Idinthikarai means a broken shore. Legend has it that Lord Murugan — the reigning deity of Tamil Nadu — was passing by Idinthikarai with his wife Valli when dawn broke over the shore. The place was called Vidhinthikarai, which means where the dawn came when the Lord passed by. But over the years the name changed to Idinthikarai. After all, the shore seems unnaturally cut off from the land, almost as if it had been sawed off.

The villagers believe the project will affect their livelihoods, as they fear that the sea where they fish will be contaminated. They point out that they have already lost the plump lobsters which used to breed at the spot where the KKNPP reactors were built. "We used to export those lobsters. Huge ones," recalls Joe Glady who works in the shipping industry.

The sea is a big draw in the village. Those who don't fish, travel — mostly as mariners in the merchant navy.

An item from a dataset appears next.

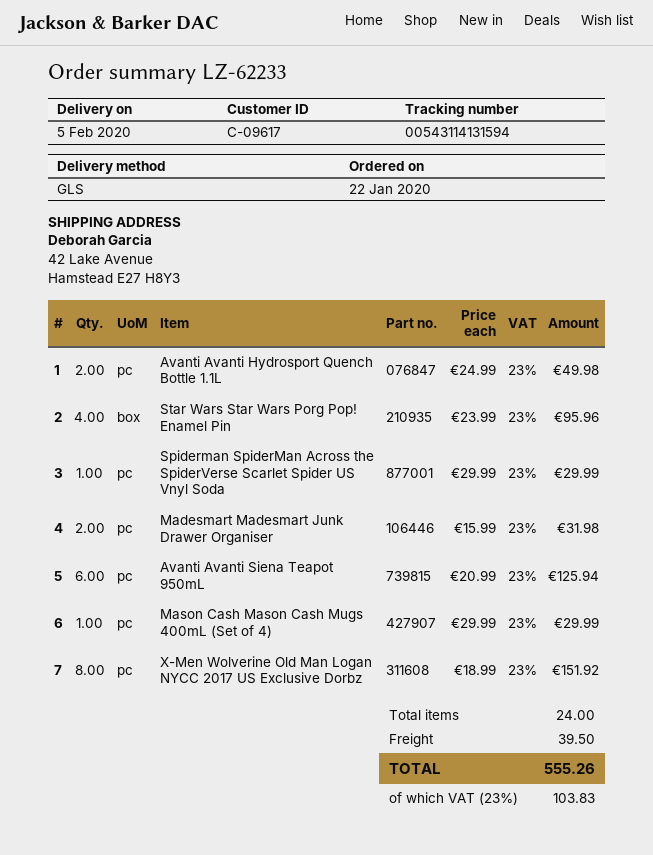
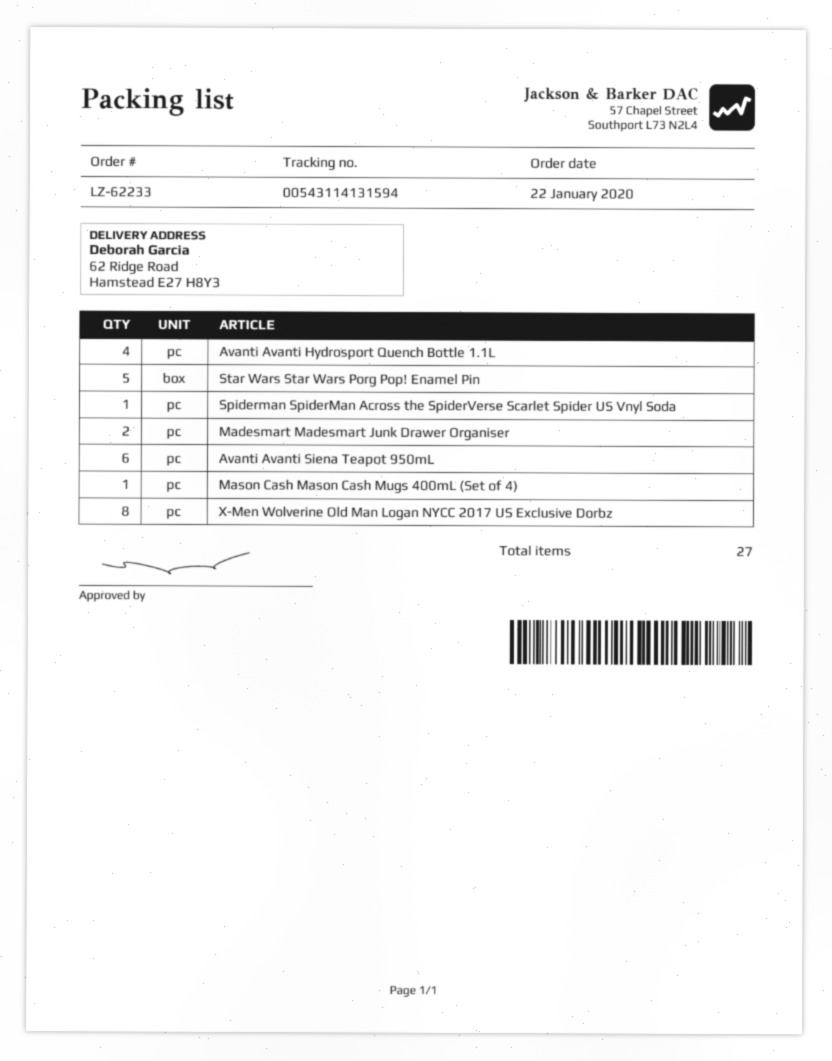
ship to: 42 Lake Avenue, Hamstead E27 H8Y3 -> 62 Ridge Road, Hamstead E27 H8Y3
Avanti Avanti Hydrosport Quench Bottle 1.1L: 2 -> 4
Star Wars Star Wars Porg Pop! Enamel Pin: 4 -> 5
total quantity: 24 -> 27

The village of 13,000 people is predominantly Roman Catholic. But the minority Hindus are as much a part of the protest as the Christians. As if to testify that, an Our Lady of Lourdes church stands facing a Ganesha temple.

The church has been drawn into the protests. Parish priests have allowed the use of the church premises where a tent has been put up for a relay hunger strike that protestors have been conducting.

For the villagers, the sea is their lifeline. At 8 in the morning, fishermen come home tired after a night out in the sea. Every fisherman carries a fish in his hand — for the family's lunch that day. "The people of Idinthikarai cannot do without fish — even for a day," laughs Raj Leon, one of the residents.

In March this year, when an earthquake and tsunami hit Japan, the villagers sat glued to their television sets — a pre-election gift from then Tamil Nadu chief minister K. Karunanidhi. Every house in Idinthikarai lived the horror of the nuclear accident that followed at Fukushima.

Last week, after 45 days of hunger strikes and morchas, the fishermen finally ventured out into the sea. Fibre glass boats have long replaced the catamarans. But the future, the fishermen of Idinthikarai believe, is uncertain.

At the sea at Idinthikarai, huge stones form a protruding jetty. If you step on each stone, you feel as if you are standing in the middle of the sea. The stones were placed there by the Tamil Nadu government after the 2004 tsunami which hit the Indian coast.

At one end you can see the sawed-off shore of Idinthikarai. If you look the other way, you see the two domes of the nuclear plant rearing up near the shore — symbols of Idinthikarai and Kudankulam's future of discontent.